Ratih telah mengabdi sejak tahun 1985 sebagai pengajar di SLB Negeri 1 Denpasar dan menganggapnya sebagai yadnya

Penulis: Noviana Windri | Editor: Widyartha Suryawan
Tribun Bali/Noviana Windri
Ni Wayan Ratih Tritamanti telah mengabdi sejak tahun 1985 sebagai pengajar di SLB Negeri 1 Denpasar. 

TRIBUN-BALI.COM, DENPASAR - "Apakah saya bisa ke depannya mengajar mereka yang berkebutuhan khusus?"

Kegelisahan itu muncul dari sanubari Ni Wayan Ratih Tritamanti (59).

Ratih, sapaan akrabnya, telah mengabdi sejak tahun 1985 sebagai pengajar di SLB Negeri 1 Denpasar, yang berlokasi di Jalan Sersan Mayor Gede, Dauh Puri Klod, Denpasar.

Selain menjadi pengajar, Ratih juga dipercaya sebagai Wakil Kepala Sekolah (Wakasek) Kurikulum SLB N 1 Denpasar.

Sebelum berlabuh di sana, ia sempat mengabdi sebagai guru di sekolah reguler di Kota Denpasar. Ia menyebutkan, sebelum lolos tes CPNS yang menempatkannya untuk mengajar di SLB N 1 Denpasar, ia mengabdi di sekolah regular di Ubud.

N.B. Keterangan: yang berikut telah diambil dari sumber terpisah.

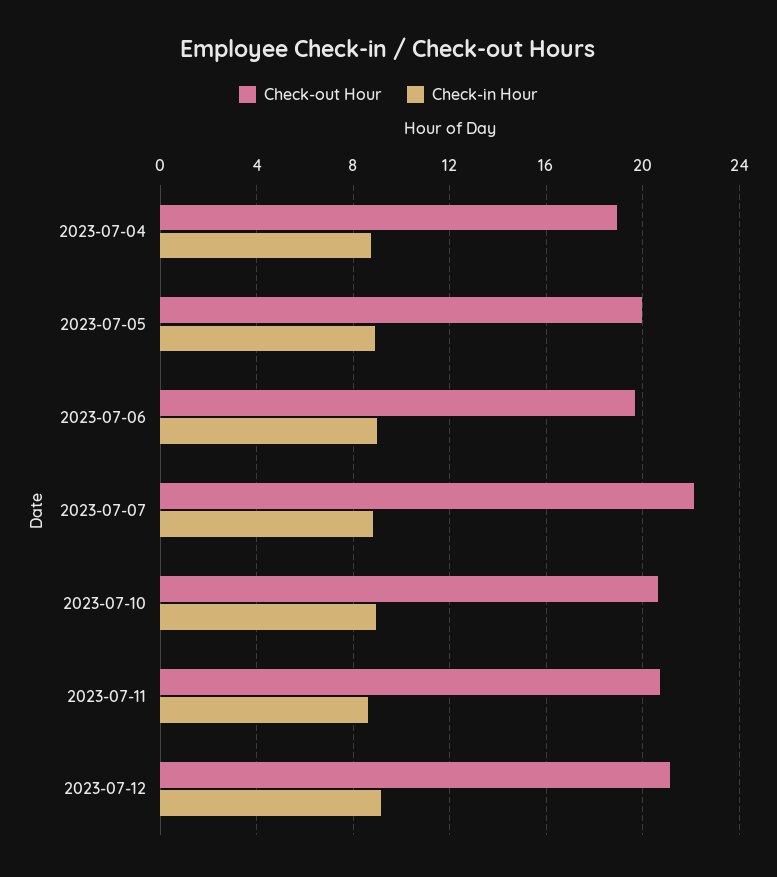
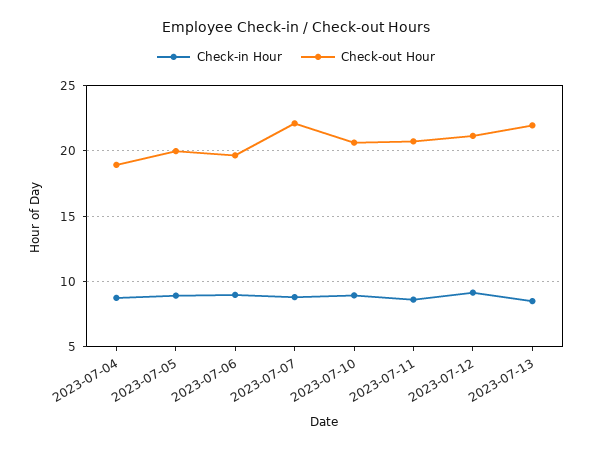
Check-in Hour, 2023-07-13: none -> 8.5
Check-out Hour, 2023-07-13: none -> 22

"Sebelum awalnya mengajar di sini. Saya juga mengabdi di sekolah umum di SMAN Ubud dan SMA Pembangunan. SK PNS turun Maret tahun 1985. Sejak itu saya selesai mengajar di Ubud. Saya fokus mengajar di sini. Lama kelamaan juga ternyata menikmati," kisahnya saat ditemui Tribun Bali, Sabtu (25/5/2019).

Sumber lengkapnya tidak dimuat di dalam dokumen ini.